Gestational diabetes develops in approximately 4% of pregnancies in the United States. The prevalence is 1-14%, depending on the population studied and the diagnostic criteria.

International statistics

The lowest prevalence rates of diabetes (< 1%) are found in certain African and Chinese populations and in rural populations of the Mapuche Indians of Chile. The highest prevalence rates of type 2 diabetes in patients older than 30 years are found in the Pima Indians of Arizona and in the Nauran people of the Pacific island of Nauru. The prevalence rates of these populations are 50%[17] and 35%, respectively. The risk in other populations is classified as ranging from low to high-medium.

The overall range for impaired glucose tolerance (IGT; 1-25%) is considerable, though not as wide as for diabetes (0-50%). IGT is rare in Mapuche Indians but common in many other population groups. Generally, residents of developing nations and migrant or ethnic minorities in industrialized countries are at higher risk for diabetes and IGT.

Race characteristics

Native Americans and certain Pacific island populations have the highest risk for glucose intolerance. African Americans and Hispanics have higher rates of glucose intolerance than do non-Hispanic whites.

Whites have the highest rates of type 1 diabetes, especially those of northern European descent. The disease is unknown or rare among certain ethnic groups (eg, Japanese, Chinese, African).

Type 2 diabetes is more prevalent in ethnic minorities, while type 1 diabetes occurs with higher frequencies in whites, especially those of northern European descent.

Type 1B diabetes is more common in patients of Asian or African origin.

Sex characteristics

In the World Health Organization’s global data, the prevalence ratio of diabetes for men and women varies markedly, with no consistent trend; however, impaired glucose tolerance is more common in women than in men. The relative difference in frequency between the sexes is probably related to the presence of underlying factors such as pregnancy and obesity, rather than to a sex-specific genetic tendency.[18]

Age characteristics

Type 1 diabetes occurs most commonly in children and adolescents but may occur in individuals of any age. Type 2 diabetes typically begins in middle life or later, usually after age 30 years; its prevalence rises with age. Maturity-onset diabetes of youth can be expressed in childhood or in early adolescence.

Previous
Next

Prognosis

Several studies have demonstrated a relationship between high plasma glucose distributions and the risk for cardiovascular disease and increased mortality, even within the normoglycemic range.[19, 20, 21, 22, 23, 24]

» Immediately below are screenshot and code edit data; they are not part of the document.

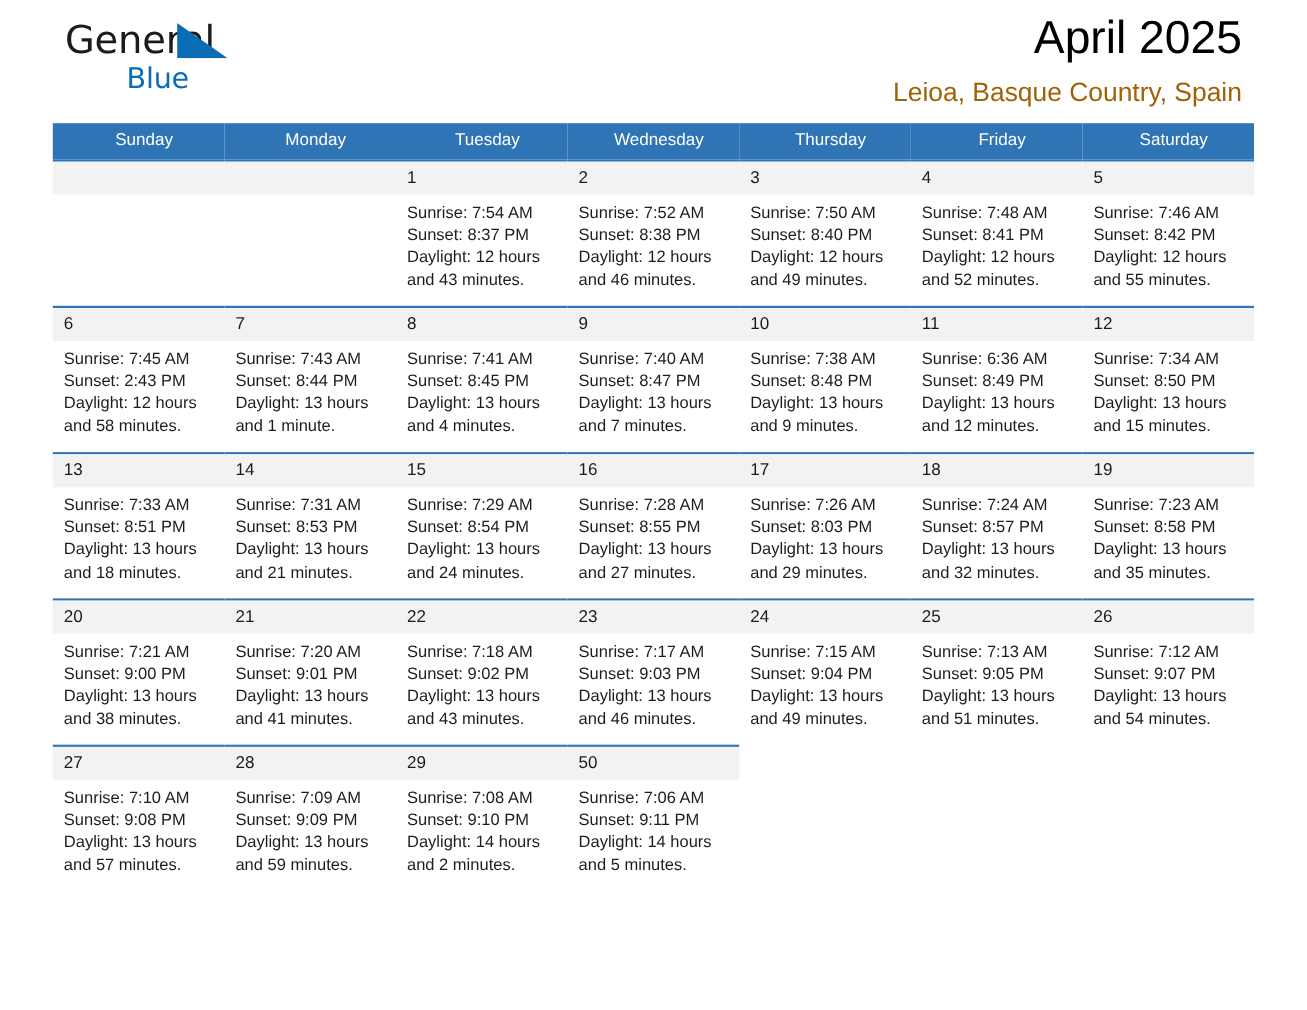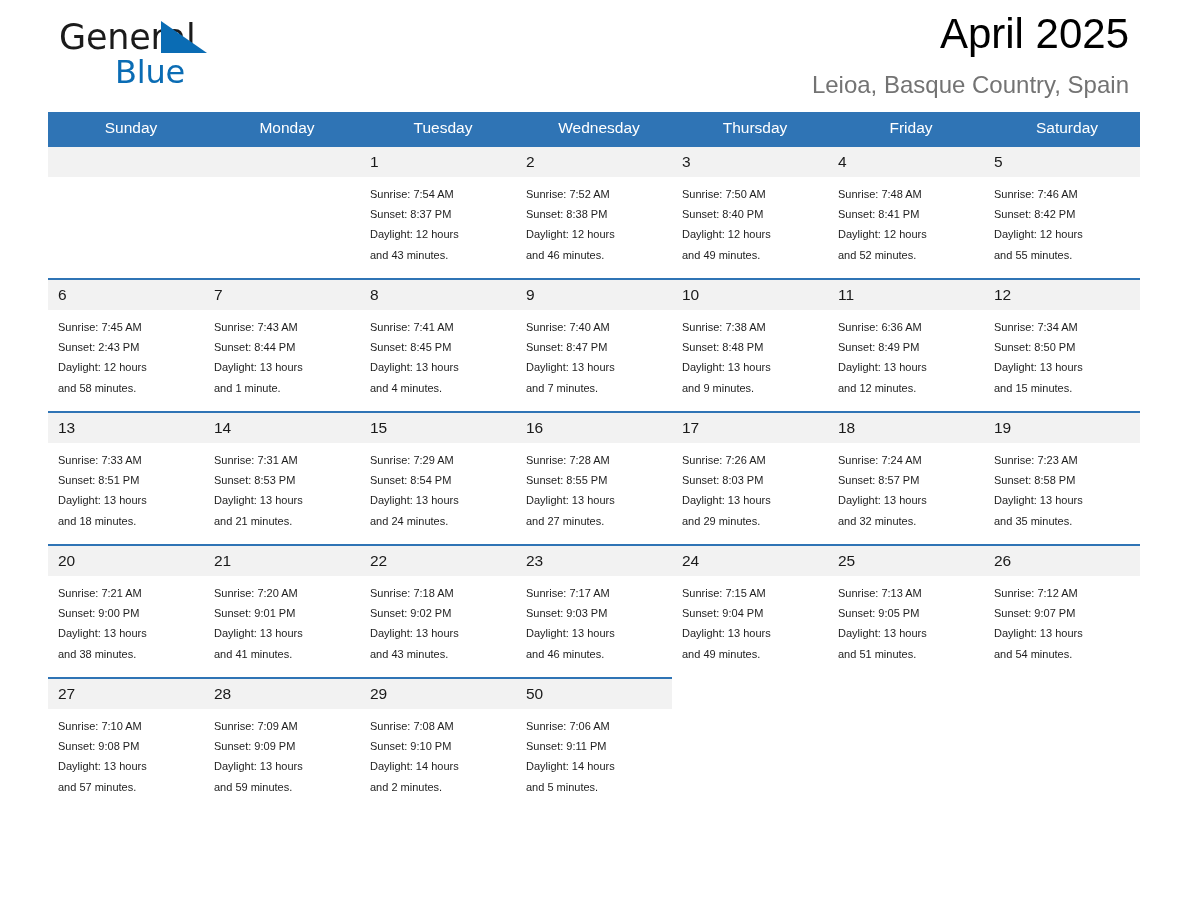--- a/index.html
+++ b/index.html
@@ -57,7 +57,7 @@
     position: absolute;
     left: 56px;
     top: 35px;
-    font-size: 32px;
+    font-size: 26px;
     line-height: 42px;
     letter-spacing: -0.2px;
     color: #0a6cb4;

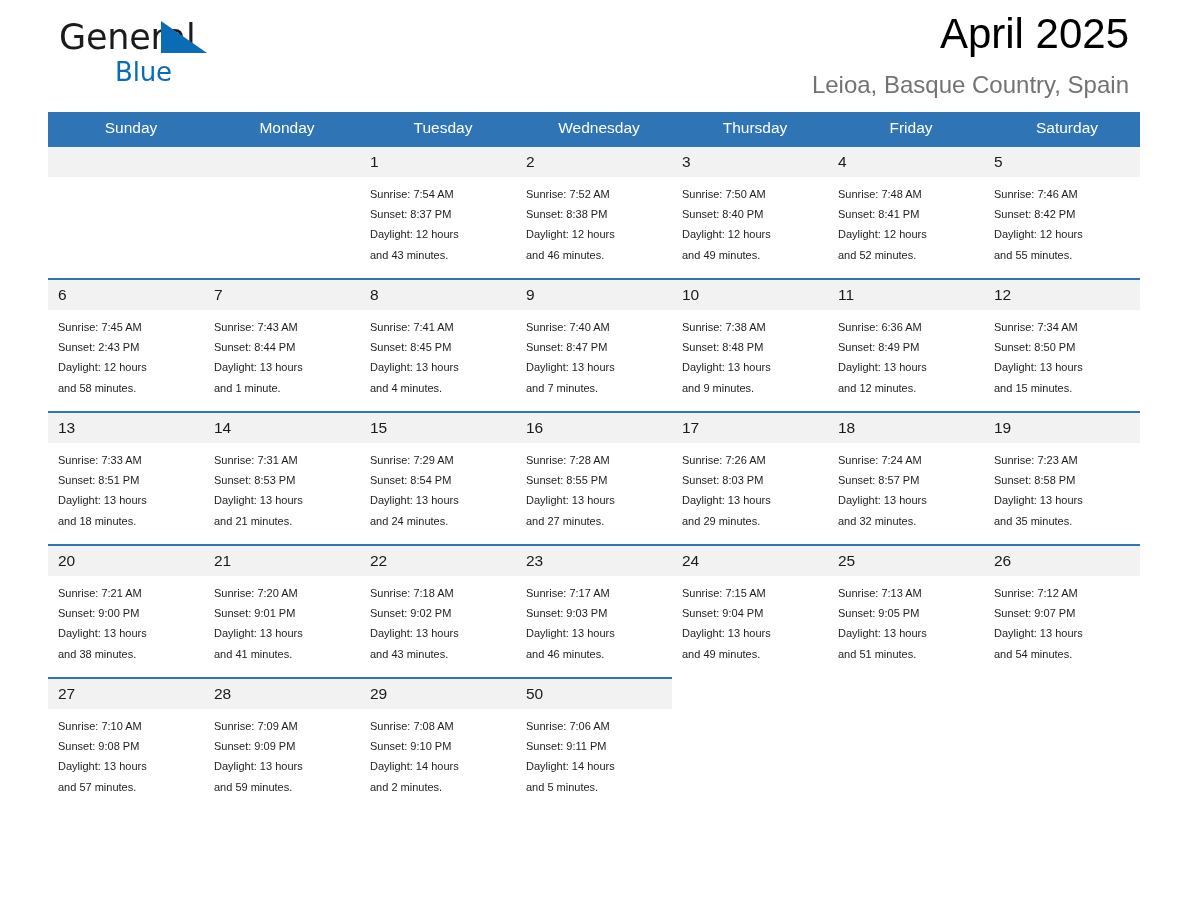--- a/index.html
+++ b/index.html
@@ -82,7 +82,7 @@
     font-size: 24px;
     line-height: 34px;
     font-weight: 400;
-    color: #737373;
+    color: #a16207;
     margin: 8px 0 0 0;
   }
 

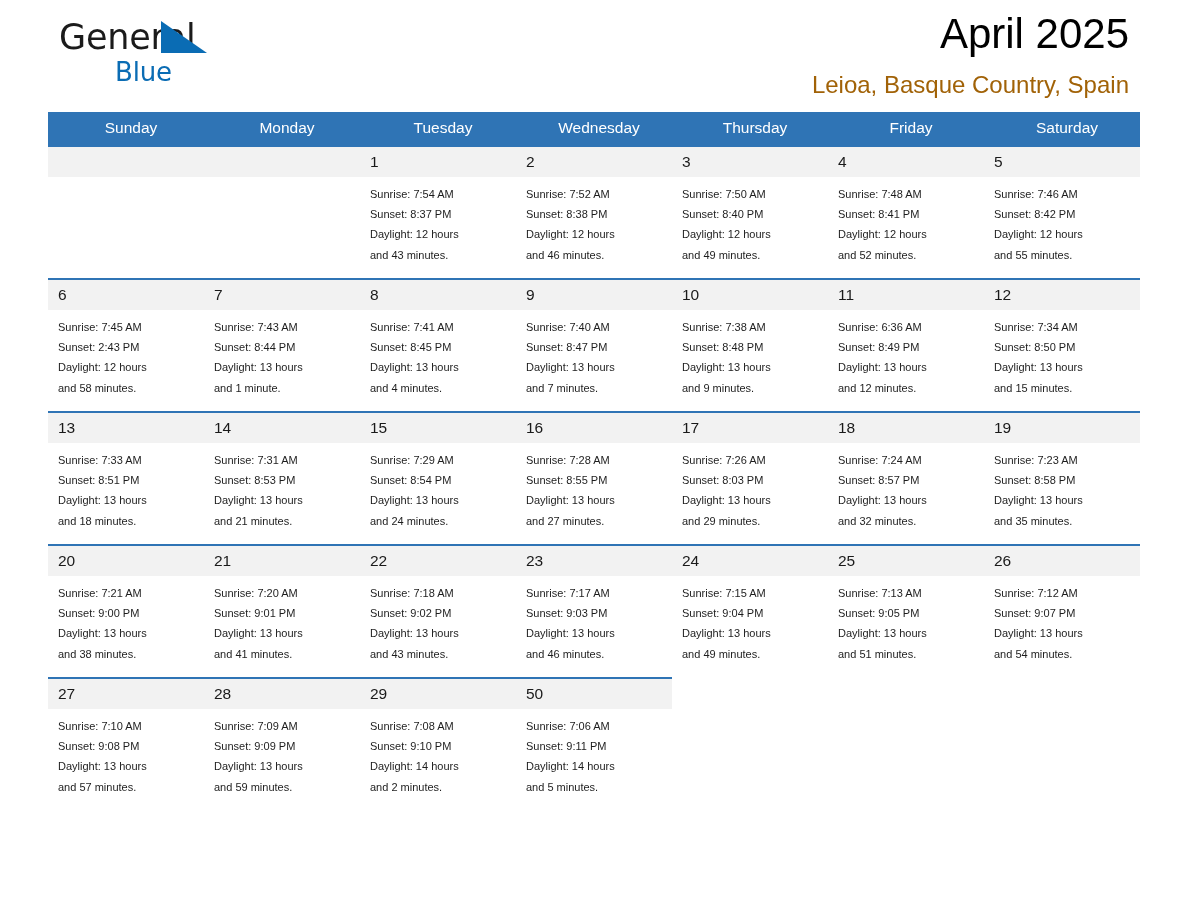--- a/index.html
+++ b/index.html
@@ -127,7 +127,7 @@
   }
   .dayinfo {
     padding: 7px 12px 0 10px;
-    font-size: 11px;
+    font-size: 15px;
     line-height: 20.2px;
     color: #1d1d1d;
   }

Diabetes is the sixth leading cause of death by disease worldwide and the seventh leading cause of death in the United States. Those with impaired glucose tolerance (IGT) have a propensity for acute metabolic complications. IGT is a leading cause of end-stage renal disease and of blindness. Individuals with this condition also are at higher risk for neuropathy and gangrene.

Gestational diabetes

Gestational diabetes mellitus brings an increased risk for fetal and neonatal morbidity and mortality, as well as obstetric complications. There is an associated increased risk for obesity in offspring, as well as for glucose intolerance and type 2 diabetes.[23, 25, 24]

For gestational diabetes mellitus (DM), reclassification is performed at 6 weeks or more postpartum. In most patients with gestational DM, glucose tolerance becomes normal after delivery. The lifetime risk for IGT and diabetes is increased substantially in these women, however.

Impaired glucose tolerance

Impaired glucose tolerance (IGT) is a major risk factor for diabetes, with 20-50% of affected persons progressing to diabetes within 10 years. Approximately one third revert to normal glucose tolerance, while others persistently demonstrate IGT, as determined using the Oral Glucose Tolerance Test.[26, 27, 28, 29]

Baseline plasma glucose is the most consistent predictor of progression to diabetes. Individuals who progress to diabetes tend to have rates of cardiovascular risk factors that are intermediate between persons with normal glucose tolerance and those with diabetes. They are at an increased risk of macrovascular complications (eg, coronary disease, gangrene, stroke). Progression to diabetes is not clearly associated with microvascular complications (eg, nephropathy, retinopathy, neuropathy).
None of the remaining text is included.